Ancor più utile sarà Gramsci morto, perché si potrà fare strage delle sue idee, senza possibilità di replica.
Del dramma umano di Gramsci, della sua terribile malattia, delle reali condizioni di detenzione in case di cura, della sua speranza di tornare in Sardegna, del ruolo di Togliatti e dei servizi segreti sovietici, Nieddu dà la più ampia documentazione che non può essere qui sintetizzata, ma che vale da sola la lettura del saggio.
L'autore avanza anche un'altra ipotesi, suggestiva e drammatica: a scatenare la crisi che porterà alla morte Antonio Gramsci non sarà soltanto l'aggravarsi della sua malattia, ma avrà un peso anche la notizia degli eccidi perpetrati da Stalin in nome del comunismo. Il 23 gennaio a Mosca inizia il processo contro un gruppo di traditori, e il 2 febbraio tredici di loro vengono fucilati. Nello stesso processo Karl Radek, comunista di primo piano già ai tempi di Lenin, e sostenitore della linea dura di Stalin nei precedenti processi, viene condannato a dieci anni. Gramsci lo conosceva bene, anche perché era stato collaboratore di Ordine Nuovo.
Nelle cantine della Ghepeù Zinov'ev, Kamen'ev, Smirnov, Pjatakov e tanti altri venivano eliminati con colpi di pistola alla testa, Radek finisce in prigione e lui vogliono portarselo in Russia! Qualche incidenza questo dramma deve pur averla avuta sulla sua crisi finale!
Quando il 28 aprile viene depositata ufficialmente la denuncia di morte, per Antonio Gramsci è finita l'era dell'emarginazione e della sofferenza e comincia quella della sua apoteosi a opera, prima di tutti, di quel Togliatti che è stato la causa prima -
ex equo con il fascismo - delle sue disgrazie.
Il
pappagallo di Stalin deve sbandierare la figura di Gramsci per farsene arbitrariamente erede e rappresentare l'antifascismo militante. Proprio lui che nell'agosto 1936 aveva firmato l'appello ai fascisti in cui si dichiara che i comunisti fanno proprio il programma fascista del 1919, che è un programma di libertà.

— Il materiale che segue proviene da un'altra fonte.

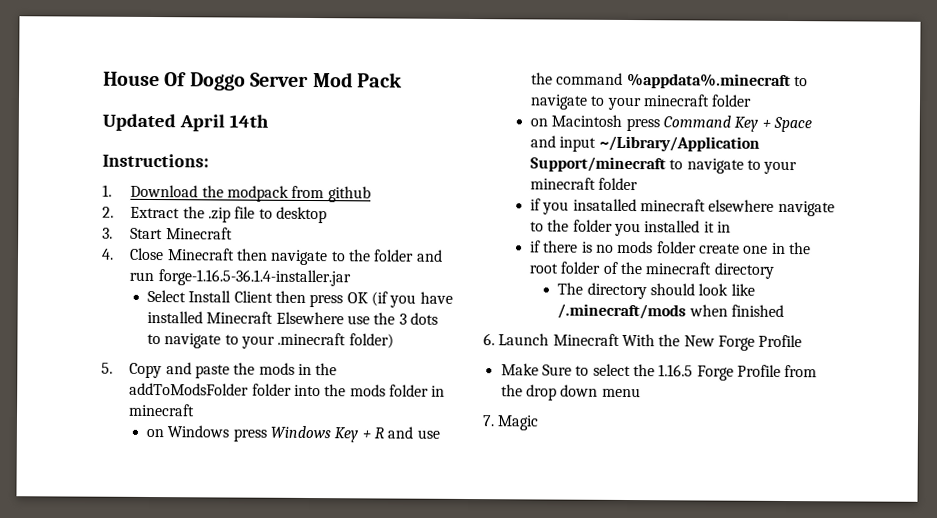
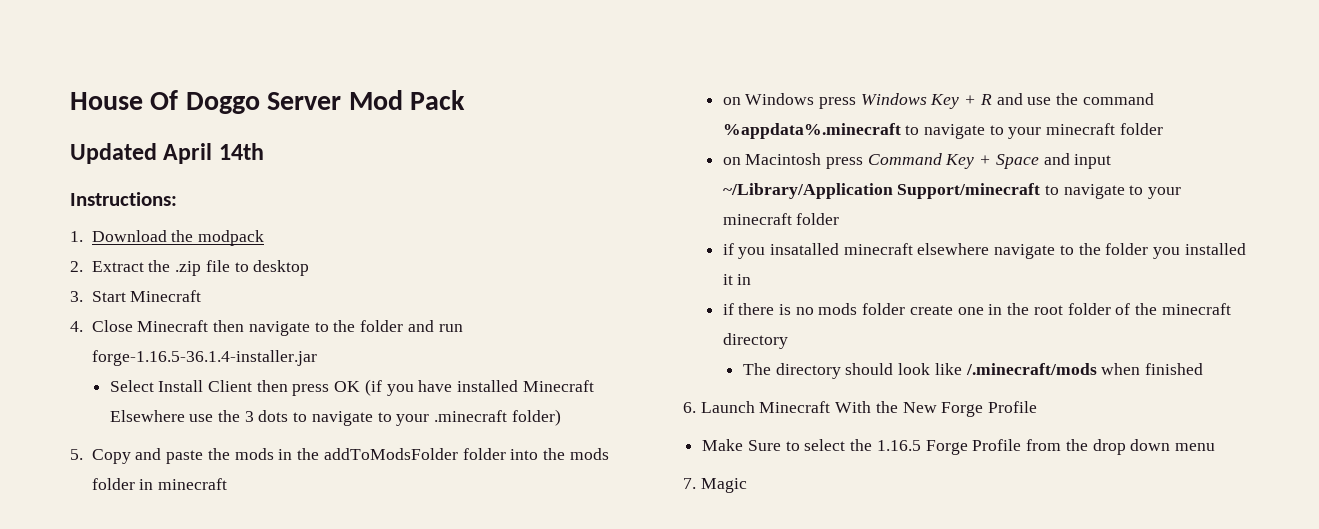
- 1. Download the modpack from github
+ 1. Download the modpack

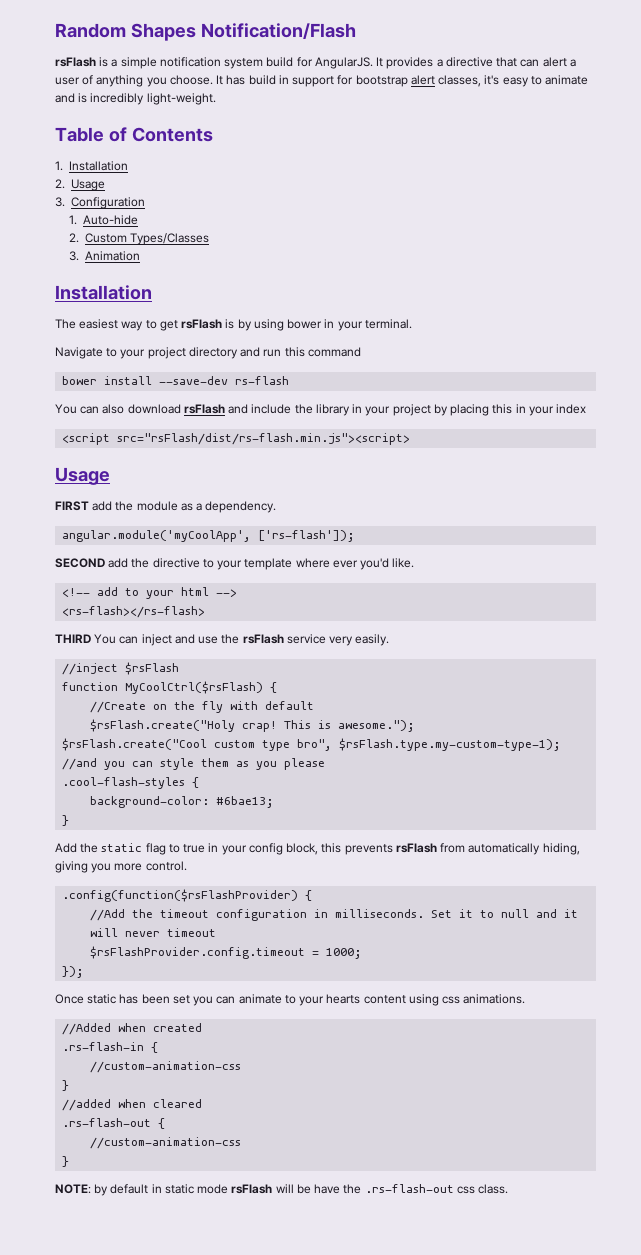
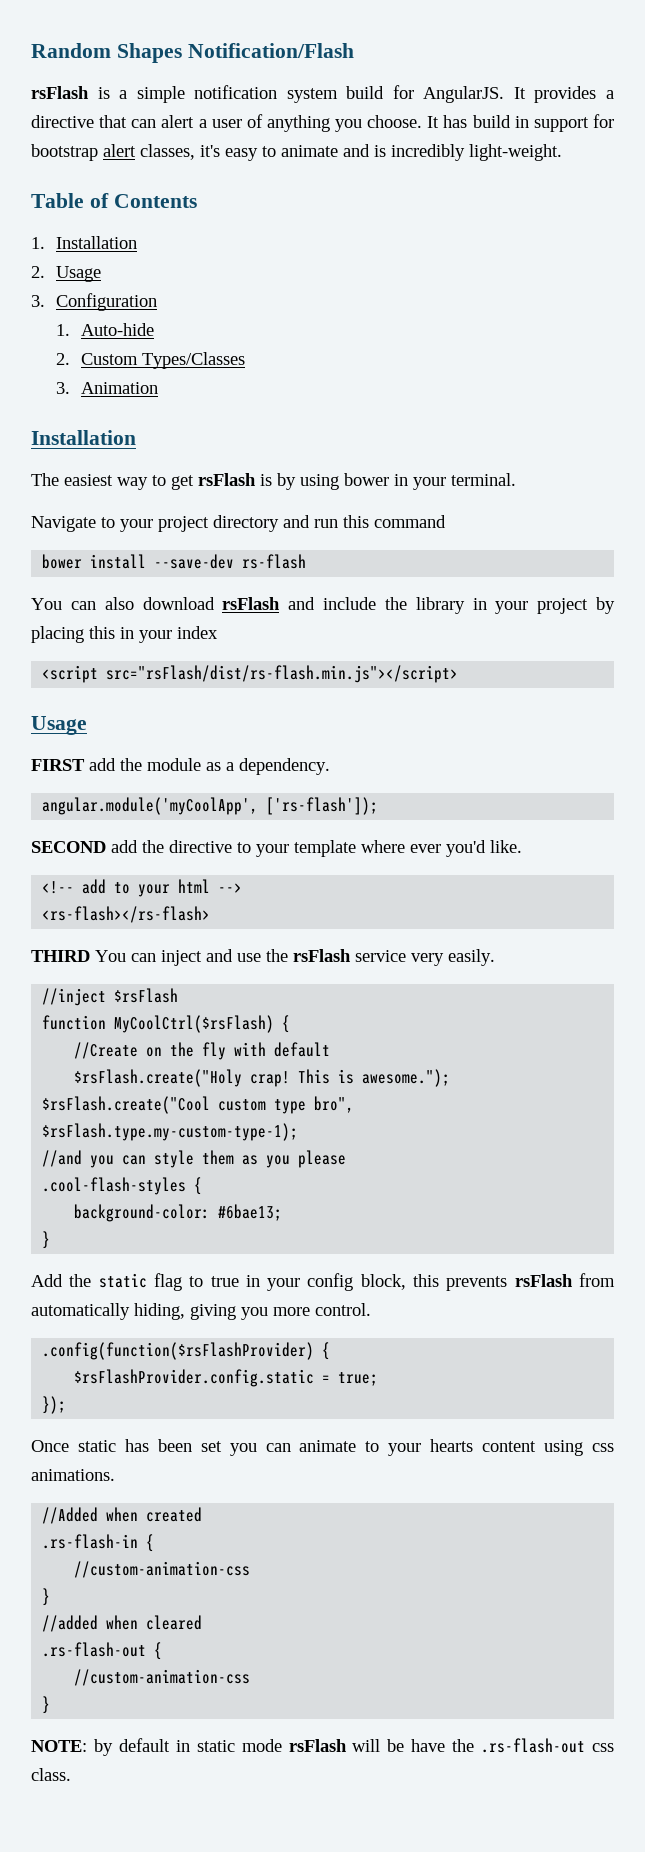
- <script src="rsFlash/dist/rs-flash.min.js"><script>
+ <script src="rsFlash/dist/rs-flash.min.js"></script>
- //Add the timeout configuration in milliseconds. Set it to null and it will never timeout
- $rsFlashProvider.config.timeout = 1000;
+ $rsFlashProvider.config.static = true;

E il problema è tutto qui, nel fatto che Gramsci è stato manipolato dal citato pappagallo, e la sinistra si è piegata, senza tanto indagare, alla sua versione purgata e corretta.
Questo libro, nei limiti del possibile, restituisce Gramsci a Gramsci e svela i trucchi dei pappagalli.
Chissà se la nuova progenie della succitata specie avicola avrà il buon senso di accorgersene!